AS shown in the lecture, the 46 topics are:
```python
# https://github.com/keras-team/keras/issues/12072
# and here: https://martin-thoma.com/nlp-reuters/
topics = [
    'cocoa','grain','veg-oil','earn','acq','wheat','copper','housing','money-supply',
    'coffee','sugar','trade','reserves','ship','cotton','carcass','crude','nat-gas',
    'cpi','money-fx','interest','gnp','meal-feed','alum','oilseed','gold','tin',
    'strategic-metal','livestock','retail','ipi','iron-steel','rubber','heat','jobs',
    'lei','bop','zinc','orange','pet-chem','dlr','gas','silver','wpi','hog','lead'
]
```

### Save and load models

To save and load models locally, you can use [the high-level API](https://www.tensorflow.org/tutorials/keras/save_and_load):
```python
model.save("my_reuters_model.keras")
```
Later one, to reload it, use:
```python
reloaded_model = tf.keras.models.load_model('my_reuters_model.keras')
```

It is also possible to save not just the model, but also the state of your optimiser, and every variable used during training, using the more involved [checkpoints](https://www.tensorflow.org/guide/checkpoint#create_the_checkpoint_objects).

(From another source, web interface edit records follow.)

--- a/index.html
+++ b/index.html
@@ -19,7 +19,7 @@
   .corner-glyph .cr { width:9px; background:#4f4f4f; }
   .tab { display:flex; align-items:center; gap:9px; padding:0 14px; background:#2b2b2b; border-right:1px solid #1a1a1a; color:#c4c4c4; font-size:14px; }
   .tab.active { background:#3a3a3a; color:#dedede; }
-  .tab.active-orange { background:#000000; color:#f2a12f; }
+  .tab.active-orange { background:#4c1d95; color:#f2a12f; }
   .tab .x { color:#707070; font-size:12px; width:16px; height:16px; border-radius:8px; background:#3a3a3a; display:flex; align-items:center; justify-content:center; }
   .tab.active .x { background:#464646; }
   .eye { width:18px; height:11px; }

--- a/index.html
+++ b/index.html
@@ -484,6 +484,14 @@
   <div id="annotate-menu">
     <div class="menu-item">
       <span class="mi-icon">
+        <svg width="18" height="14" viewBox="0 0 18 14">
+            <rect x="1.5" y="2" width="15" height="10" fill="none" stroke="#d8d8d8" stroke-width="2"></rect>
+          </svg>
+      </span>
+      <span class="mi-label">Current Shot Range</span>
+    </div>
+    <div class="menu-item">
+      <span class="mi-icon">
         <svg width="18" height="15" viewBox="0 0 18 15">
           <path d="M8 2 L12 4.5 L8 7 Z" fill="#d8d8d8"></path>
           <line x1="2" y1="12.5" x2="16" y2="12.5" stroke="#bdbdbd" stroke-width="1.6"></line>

## 3. Additional experiments

- Like in the IMDB dataset, one parameter you could study is the influence on the vocabulary size on the final results: you might then want to store the vocab size in a variable, and use that instead of the hard-coded `10000` that we have.
- Another line of enquiry is the study of the behaviour of your trained model:
  - Are you able to modify existing reviews in a way that changes the initial prediction of your model? (One 'automated' way of doing that would be to remove a certain number of words from the review, and see how performance is impacted by that information loss.)
  - Are you able to create a pipeline where you write your own review, or find one online, transform it into the appropriate format (remove punctuation, turn everything to lower case, convert to an array of integers using the dictionary yielded by `tf.keras.datasets.imdb.get_word_index()` (beware of the shift by 3 induced by the reserved tokens for padding, start of sequence and unknown!), and see what prediction you get for it?